(Excerpts from a dataset)

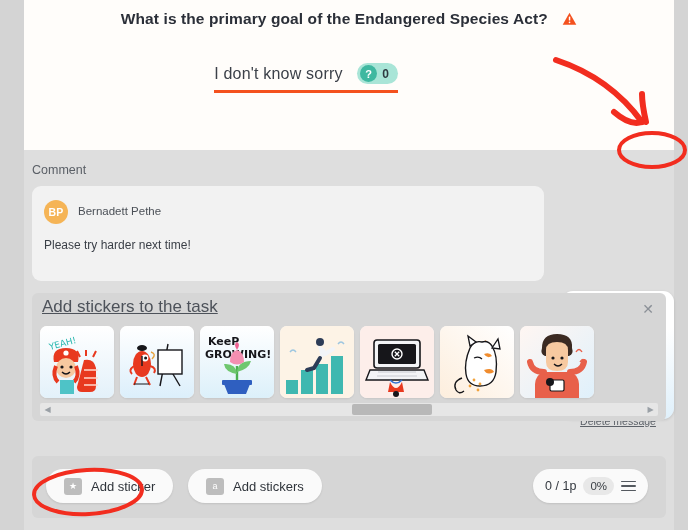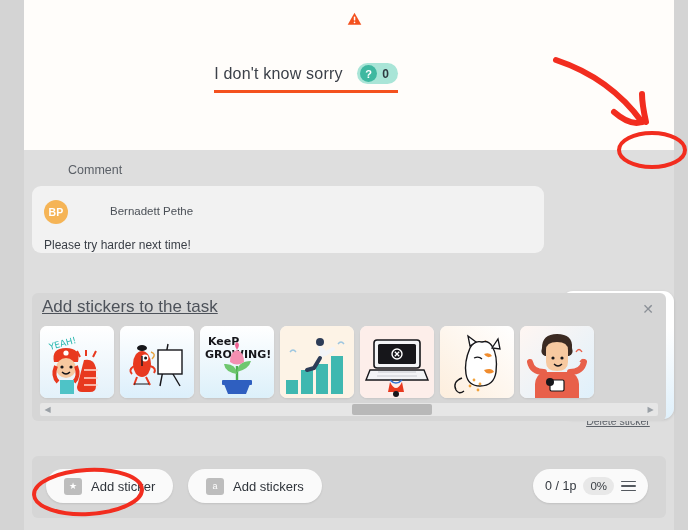--- a/index.html
+++ b/index.html
@@ -42,32 +42,32 @@
   }
   .score-q{
     width:17px;height:17px;border-radius:50%;background:#3fb8a0;color:#fff;
     font-size:11px;font-weight:700;display:flex;align-items:center;justify-content:center;
   }
   .score-num{font-size:12px;color:#2f3a41;font-weight:600;}
 
   
   .body-panel{position:absolute;left:24px;top:150px;width:650px;height:380px;background:#dedede;}
 
-  .comment-label{position:absolute;left:8px;top:13px;font-size:12.5px;color:#5a5f66;margin-left:36px;}
+  .comment-label{position:absolute;left:8px;top:13px;font-size:12.5px;color:#5a5f66;}
 
   .comment-card{
-    position:absolute;left:8px;top:36px;width:512px;height:67px;
+    position:absolute;left:8px;top:36px;width:512px;height:95px;
     background:#f2f2f2;border-radius:9px;
   }
   .avatar{
     position:absolute;left:12px;top:14px;width:24px;height:24px;border-radius:50%;
     background:#f5b456;color:#fff;font-size:10.5px;font-weight:700;
     display:flex;align-items:center;justify-content:center;letter-spacing:.3px;
   }
-  .author{position:absolute;left:46px;top:19px;font-size:11.5px;color:#4b5057;margin-left:32px;}
+  .author{position:absolute;left:46px;top:19px;font-size:11.5px;color:#4b5057;}
   .comment-body{position:absolute;left:12px;top:52px;font-size:12px;color:#3a3f47;}
 
   
   .msg-sticker{
     position:absolute;left:538px;top:141px;width:112px;height:128px;
     background:linear-gradient(160deg,#ffffff 0%,#ffffff 45%,#dff0fb 100%);
     border-radius:11px;box-shadow:0 1px 3px rgba(0,0,0,.13);
   }
   .trash-btn{
     position:absolute;right:8px;top:8px;width:20px;height:20px;border-radius:50%;
@@ -127,20 +127,21 @@
 </head>
 <body>
 
 <div class="screen">
 
   <div class="gutter-left"></div>
   <div class="gutter-right"></div>
 
   <div class="question-card">
     <div class="q-title">
+      <span>What is the primary goal of the Endangered Species Act?</span>
       <span class="warn-icon">
         <svg width="15" height="14" viewBox="0 0 15 14">
           <path d="M7.5 0.8 L14.3 12.8 L0.7 12.8 Z" fill="#f4511e"></path>
           <rect x="6.8" y="4.4" width="1.5" height="4.2" rx=".7" fill="#fff"></rect>
           <circle cx="7.55" cy="10.3" r="0.85" fill="#fff"></circle>
         </svg>
       </span>
     </div>
 
     <div class="answer-wrap">
@@ -192,21 +193,21 @@
         <path d="M48 66 q10 4 6 12" stroke="#e8391f" stroke-width="3" fill="none"></path>
         <circle cx="52" cy="60" r="3" fill="#e8a33d"></circle>
         <path d="M20 66 q-10 6 -4 14" stroke="#e8391f" stroke-width="3" fill="none"></path>
         <path d="M26 84 l-4 14 M40 84 l6 14" stroke="#e8391f" stroke-width="3" fill="none"></path>
         <line x1="14" y1="72" x2="10" y2="68" stroke="#16161a" stroke-width="1.4"></line>
         <line x1="14" y1="78" x2="9" y2="77" stroke="#16161a" stroke-width="1.4"></line>
         <path d="M22 98 h22" stroke="#16161a" stroke-width="1.6"></path>
         <path d="M34 48 l0 18" stroke="#16161a" stroke-width="2"></path>
       </svg>
     </div>
-    <div class="delete-link">Delete sticker</div>
+    <div class="delete-link">Delete message</div>
 
     <div class="sticker-panel">
       <div class="sp-title">Add stickers to the task</div>
       <div class="sp-close">✕</div>
 
       <div class="sticker-row">
 
         <div class="sticker">
           <svg viewBox="0 0 74 72">
             <defs>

# Prompt
Your answer must be a verbatim copy of the entries above, with no images included.

# Exercise output
--- a/index.html
+++ b/index.html
@@ -42,32 +42,32 @@
   }
   .score-q{
     width:17px;height:17px;border-radius:50%;background:#3fb8a0;color:#fff;
     font-size:11px;font-weight:700;display:flex;align-items:center;justify-content:center;
   }
   .score-num{font-size:12px;color:#2f3a41;font-weight:600;}
 
   
   .body-panel{position:absolute;left:24px;top:150px;width:650px;height:380px;background:#dedede;}
 
-  .comment-label{position:absolute;left:8px;top:13px;font-size:12.5px;color:#5a5f66;margin-left:36px;}
+  .comment-label{position:absolute;left:8px;top:13px;font-size:12.5px;color:#5a5f66;}
 
   .comment-card{
-    position:absolute;left:8px;top:36px;width:512px;height:67px;
+    position:absolute;left:8px;top:36px;width:512px;height:95px;
     background:#f2f2f2;border-radius:9px;
   }
   .avatar{
     position:absolute;left:12px;top:14px;width:24px;height:24px;border-radius:50%;
     background:#f5b456;color:#fff;font-size:10.5px;font-weight:700;
     display:flex;align-items:center;justify-content:center;letter-spacing:.3px;
   }
-  .author{position:absolute;left:46px;top:19px;font-size:11.5px;color:#4b5057;margin-left:32px;}
+  .author{position:absolute;left:46px;top:19px;font-size:11.5px;color:#4b5057;}
   .comment-body{position:absolute;left:12px;top:52px;font-size:12px;color:#3a3f47;}
 
   
   .msg-sticker{
     position:absolute;left:538px;top:141px;width:112px;height:128px;
     background:linear-gradient(160deg,#ffffff 0%,#ffffff 45%,#dff0fb 100%);
     border-radius:11px;box-shadow:0 1px 3px rgba(0,0,0,.13);
   }
   .trash-btn{
     position:absolute;right:8px;top:8px;width:20px;height:20px;border-radius:50%;
@@ -127,20 +127,21 @@
 </head>
 <body>
 
 <div class="screen">
 
   <div class="gutter-left"></div>
   <div class="gutter-right"></div>
 
   <div class="question-card">
     <div class="q-title">
+      <span>What is the primary goal of the Endangered Species Act?</span>
       <span class="warn-icon">
         <svg width="15" height="14" viewBox="0 0 15 14">
           <path d="M7.5 0.8 L14.3 12.8 L0.7 12.8 Z" fill="#f4511e"></path>
           <rect x="6.8" y="4.4" width="1.5" height="4.2" rx=".7" fill="#fff"></rect>
           <circle cx="7.55" cy="10.3" r="0.85" fill="#fff"></circle>
         </svg>
       </span>
     </div>
 
     <div class="answer-wrap">
@@ -192,21 +193,21 @@
         <path d="M48 66 q10 4 6 12" stroke="#e8391f" stroke-width="3" fill="none"></path>
         <circle cx="52" cy="60" r="3" fill="#e8a33d"></circle>
         <path d="M20 66 q-10 6 -4 14" stroke="#e8391f" stroke-width="3" fill="none"></path>
         <path d="M26 84 l-4 14 M40 84 l6 14" stroke="#e8391f" stroke-width="3" fill="none"></path>
         <line x1="14" y1="72" x2="10" y2="68" stroke="#16161a" stroke-width="1.4"></line>
         <line x1="14" y1="78" x2="9" y2="77" stroke="#16161a" stroke-width="1.4"></line>
         <path d="M22 98 h22" stroke="#16161a" stroke-width="1.6"></path>
         <path d="M34 48 l0 18" stroke="#16161a" stroke-width="2"></path>
       </svg>
     </div>
-    <div class="delete-link">Delete sticker</div>
+    <div class="delete-link">Delete message</div>
 
     <div class="sticker-panel">
       <div class="sp-title">Add stickers to the task</div>
       <div class="sp-close">✕</div>
 
       <div class="sticker-row">
 
         <div class="sticker">
           <svg viewBox="0 0 74 72">
             <defs>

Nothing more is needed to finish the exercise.